Corresponding Author
Key Words: 3-dimensional imaging, cardiac magnetic resonance, Doppler ultrasound, echocardiography, hemodynamics, imaging, pericardial effusion, tamponade, ultrasound
The Centers for Disease Control and Prevention estimates that close to 40,000 firearm injury−related deaths were reported in the United States in 2018 (1). These injuries could have resulted from intentional self-injury or unintentional injury due to accidental firing, firearm homicide, or an assault injury from a firearm. Although rare, cardiac firearm injuries are associated with high mortality due to associated vascular injury to the aorta, vena cavae, and pulmonary vessels (2). Because most of the current literature on gunshot-related cardiac injuries was acquired during world wars and regional conflicts, the data are limited (3).

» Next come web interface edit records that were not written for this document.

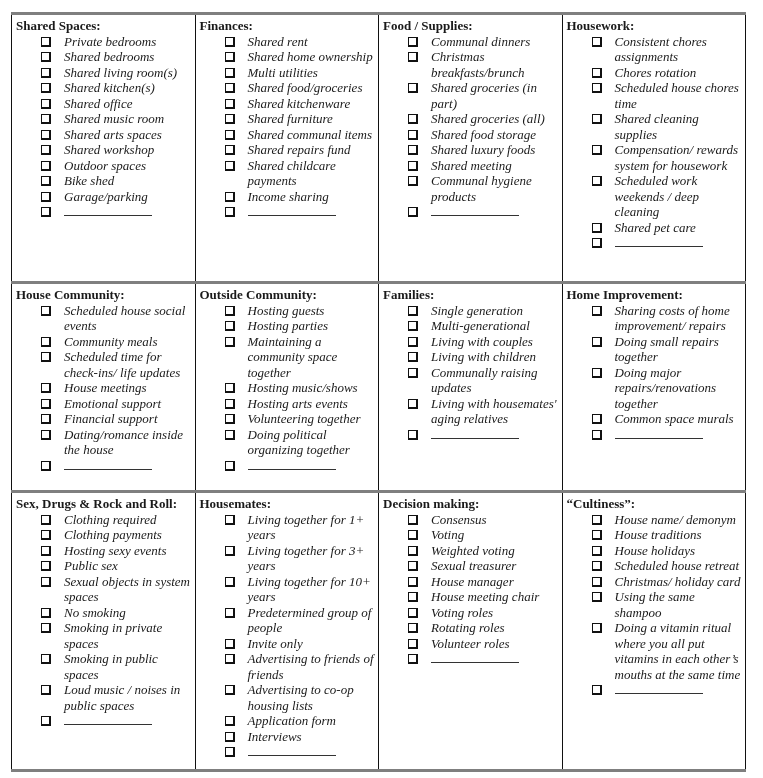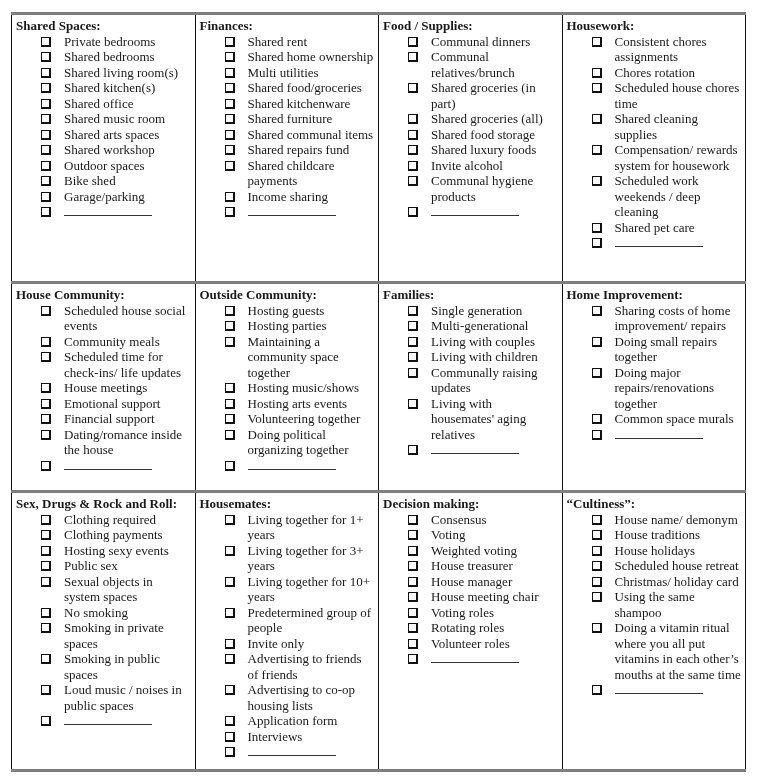"Private bedrooms" ul.items { font-style: none -> italic }
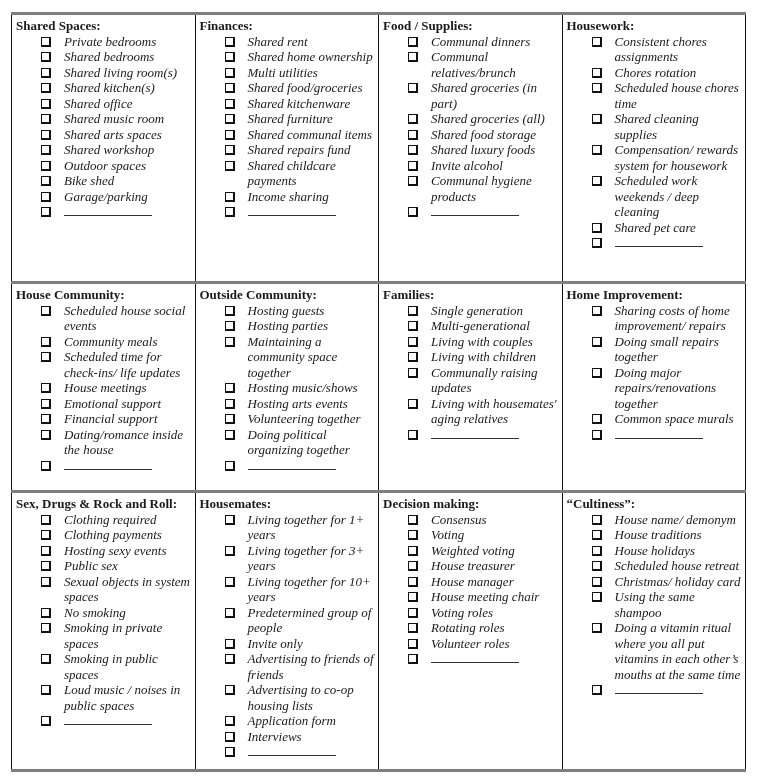"Communal relatives/brunch" span { text: Communal relatives/brunch -> Christmas breakfasts/brunch }
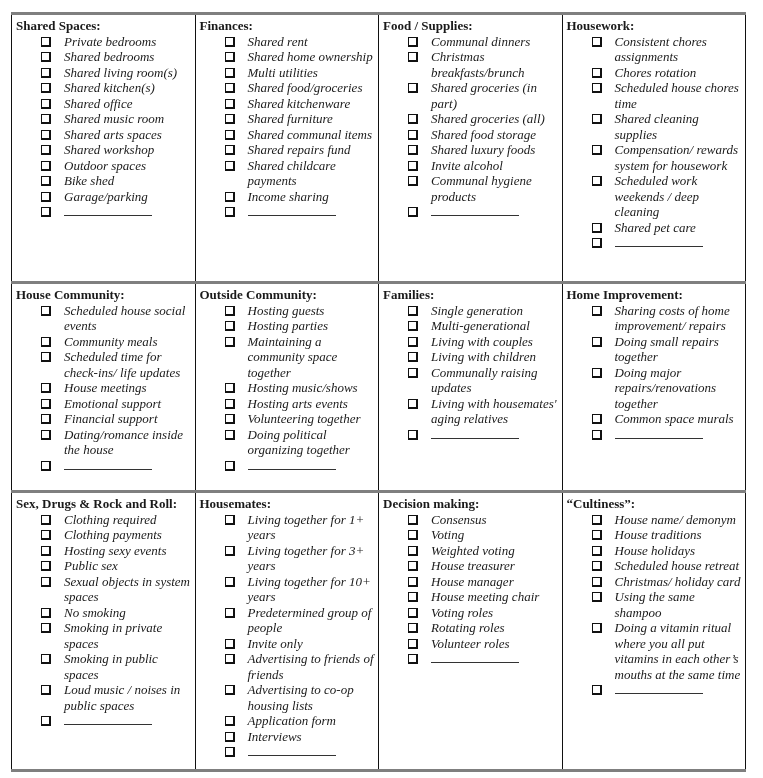"Invite alcohol" span { text: Invite alcohol -> Shared meeting }
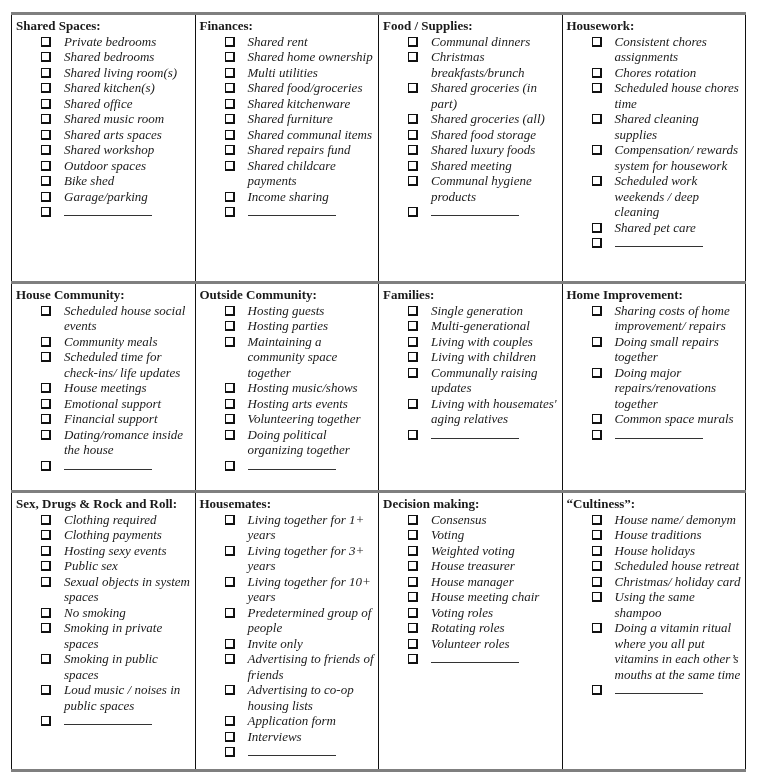"House treasurer" span { text: House -> Sexual }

Cardiac gunshot wounds to the thoracic cavity can occur through either a direct penetrating injury or blunt trauma. The clinical presentation of these injuries can range from asymptomatic to life-threatening; hence, prompt recognition is crucial because of the following: 1) direct coronary vessel injury can occur and potentially result in ST-segment elevation myocardial infarction; 2) cardiac contusion can possibly result in conduction system abnormalities, heart blocks, and arrhythmias; 3) cardiac structural damage can result in conceivable valvular or sub-valvular injury, fistulas, aneurysms, or ventricular free-wall rupture; 4) pericardial injuries may occur and include pericardial laceration, effusion, and hemopericardium; and 5) pellets can be deposited in the intracardiac chambers, which have the risk of distal embolization.
Penetrating cardiac trauma remains a serious, socially linked disease. Several factors can influence the extent of trauma, including the entry and exit of bullet wounds, the trajectory of the bullet, and the structural anatomy of the heart. Cardiac injuries may result in single or multiple chamber involvement. Due to its more anterior position within the thoracic cavity, the right ventricle is more commonly affected, followed by the left ventricle, right atrium, and left atrium.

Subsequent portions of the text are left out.